Invité royal pour la première expo post-covid du Museum des Sciences Naturelles : Trix, femelle tyrannosaure XXL dont des bribes de vie nous sont parvenues grâce à un squelette complet à 75 %. On est certain qu’elle fait déjà baver vos kets. Voilà donc 5 choses à leur raconter avant d’aller la dévorer des yeux.

1 Prénom royal

Trix, 67 millions d’années, est découverte en 2013 dans le Montana par des chercheurs néerlandais et américains. « C’est un Tyrannosaurus Rex, espèce la plus commune des tyrannosaures américains », précise Thierry Smith, paléontologue au Museum d’Histoire Naturelle, qui dénombre « une dizaine d’espèces de ce théropode, répartis en Amérique du Nord et Asie ». Le Black Hills Institute, connu aussi pour les découvertes de Sue et Stan dont une copie rugit près des iguanodons de Bernissart, assemble le squelette dans le Dakota du Sud. Trix traverse ensuite l’Atlantique vers le Centre Naturalis de Leyde. Elle est baptisée en l’honneur de la Reine Beatrix. On pourrait donc dire que Trix est une « Tyrannosaura Regina ».

2 Bagarreuse arthritique

« Trix a une trentaine d’années : pas mal pour un T. rex », assure le paléontologue bruxellois. « Vu les trous de dents dans sa mâchoire, on sait qu’elle a combattu. Elle a aussi 4 côtes cassées, ressoudées. Enfin, elle a subi des maladies : une infection du museau et de l’arthrose dans les vertèbres de la queue ». Et Thierry Smith de préciser : « Ce sont des détails auxquels on ne prêtait pas attention avant, lorsque l’objectif s’arrêtait à la reconstitution de l’animal ». Trix est particulièrement précieuse pour la science puisqu’« à 75 %, c’est le 2e tyrannosaure le plus complet. Et son crâne est très peu déformé, ce qui nous donne une excellente idée d’un crâne original ».

3 Ni fossile, ni moulage

Ce n’est pas la « vraie » Trix qui vous accueille gueule béante, mais une copie. L’original est aux Pays-Bas. « Il s’agit d’une stéréolithographie : un scan de chaque os est réalisé, puis imprimé en 3D », développe Thierry Smith. « Au contraire des moulages de silicone, cette technique permet de corriger les os déformés ou d’ajouter ceux qui manquent, par symétrie. Elle autorise aussi des positions plus naturelles et variables ».

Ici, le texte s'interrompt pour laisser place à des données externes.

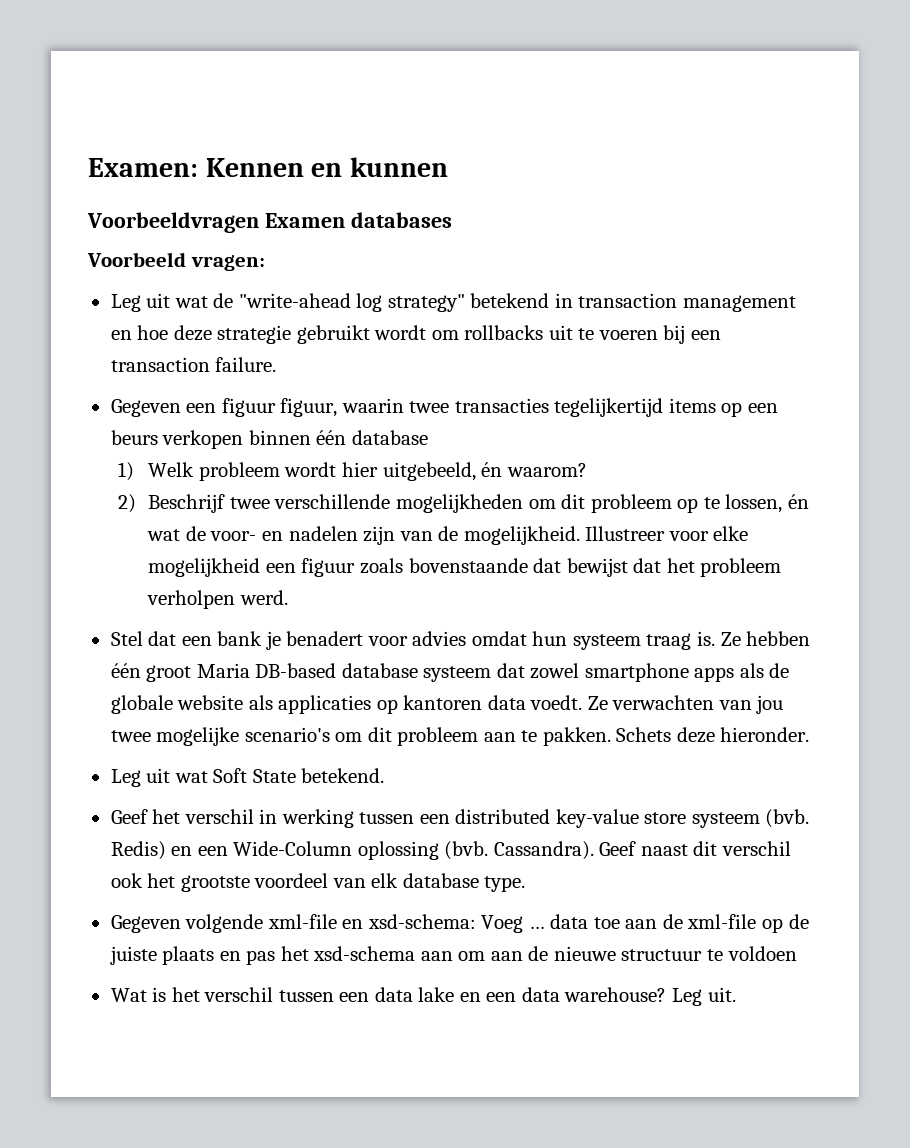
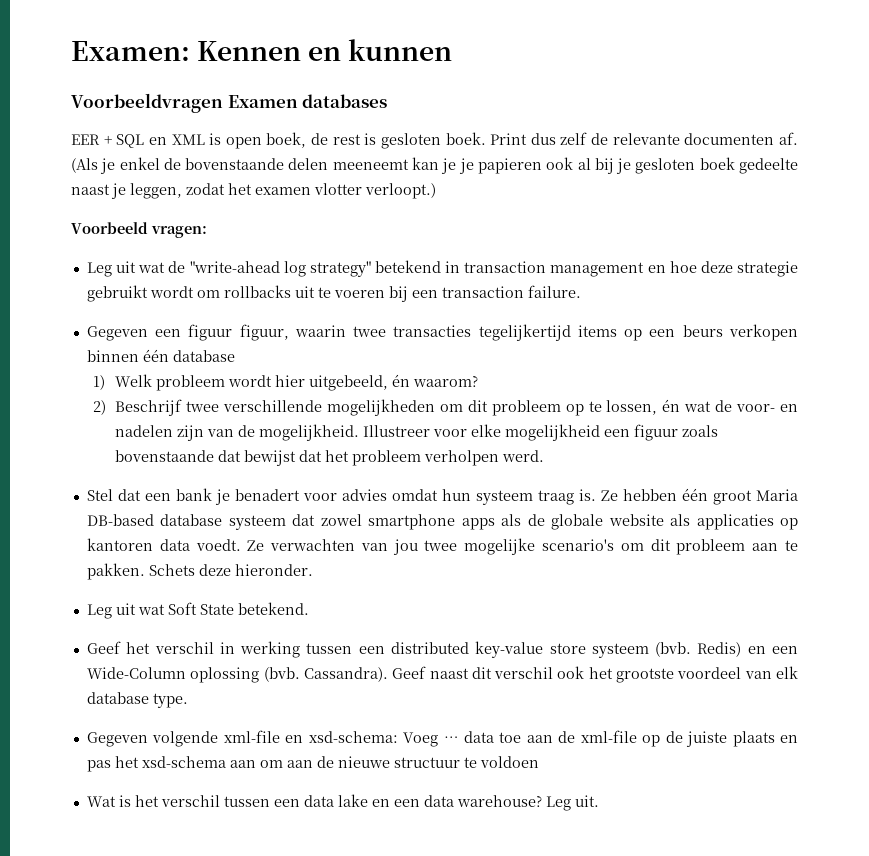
+ EER + SQL en XML is open boek, de rest is gesloten boek. Print dus zelf de relevante documenten af. (Als je enkel de bovenstaande delen meeneemt kan je je papieren ook al bij je gesloten boek gedeelte naast je leggen, zodat het examen vlotter verloopt.)

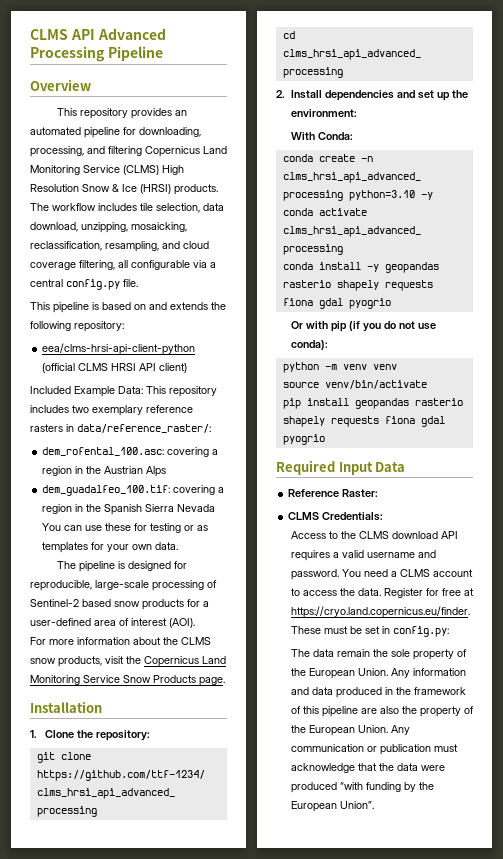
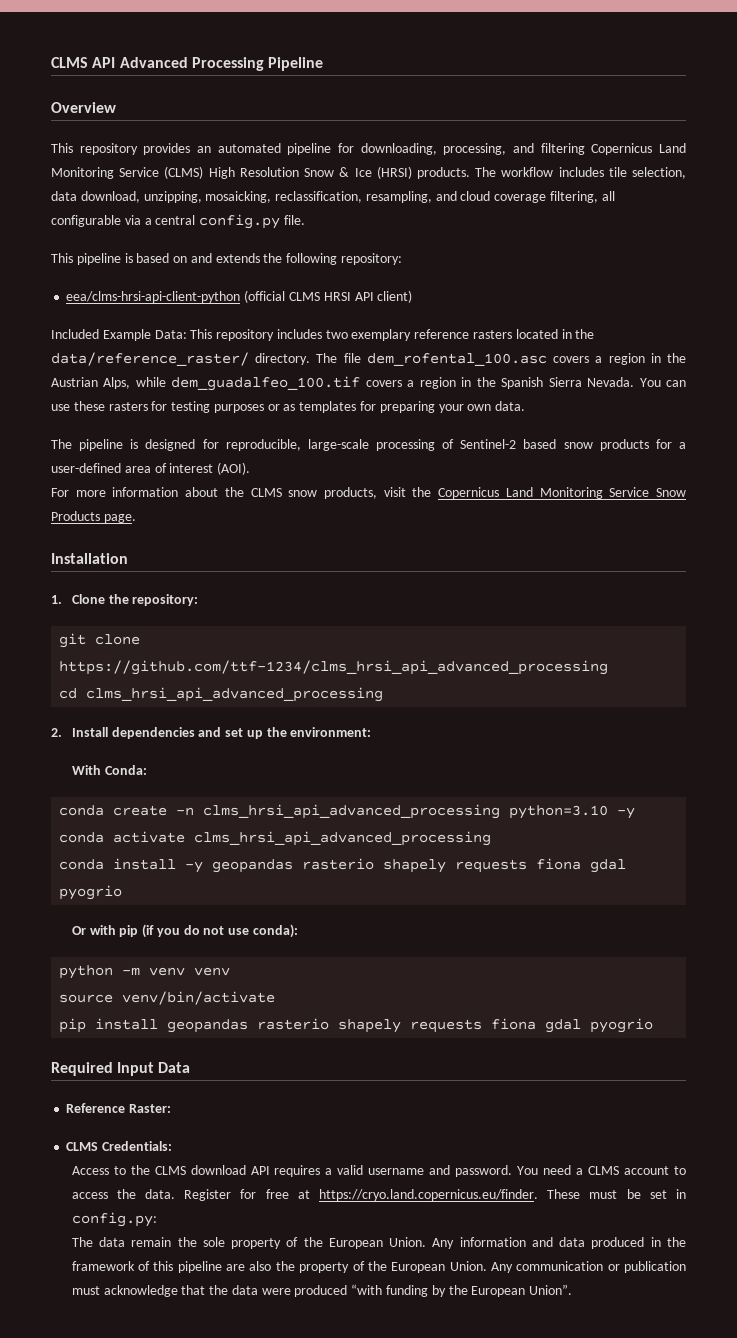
- Included Example Data: This repository includes two exemplary reference rasters in data/reference_raster/:
- dem_rofental_100.asc: covering a region in the Austrian Alps
- dem_guadalfeo_100.tif: covering a region in the Spanish Sierra Nevada You can use these for testing or as templates for your own data.
+ Included Example Data: This repository includes two exemplary reference rasters located in the data/reference_raster/ directory. The file dem_rofental_100.asc covers a region in the Austrian Alps, while dem_guadalfeo_100.tif covers a region in the Spanish Sierra Nevada. You can use these rasters for testing purposes or as templates for preparing your own data.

4 Adieu le lézard, bonjour la dinde

« Pour imaginer les dinosaures, on a longtemps eu la vision des crocodiles ou des lézards. On sait désormais que les oiseaux actuels descendent des dinosaures », pointe le spécialiste des mammifères contemporains ou juste ultérieurs à l’extinction des dinos. « C’est pourquoi je dis que le tyrannosaure se rapproche d’une grosse dinde de 5 à 9 tonnes : ni gracile ni léger, mais tout en musculature pour déplacer un tel poids sur deux pattes. Et qui avance relativement lentement, entre 20 et 30km/h ». Soit la vitesse d’un bon cycliste dans le trafic bruxellois : ça tombe bien, l’expo vous propose justement de défier le théropode en pédalant.

5 Le prix de Trix

Dans le cas de Trix, « l’acquisition néerlandaise s’est faite de manière légale sur une fouille d’un territoire privé. Les Pays-Bas ont versé 5 millions d’euros au propriétaire du site », relate le responsable du service paléontologie du Museum. Pour la célèbre Sue, la propriété du squelette le plus complet jamais découvert a été arbitrée par un tribunal. C’est un musée de Chicago qui remporta les enchères pour plus de 8 millions de dollars. Le record tient toujours.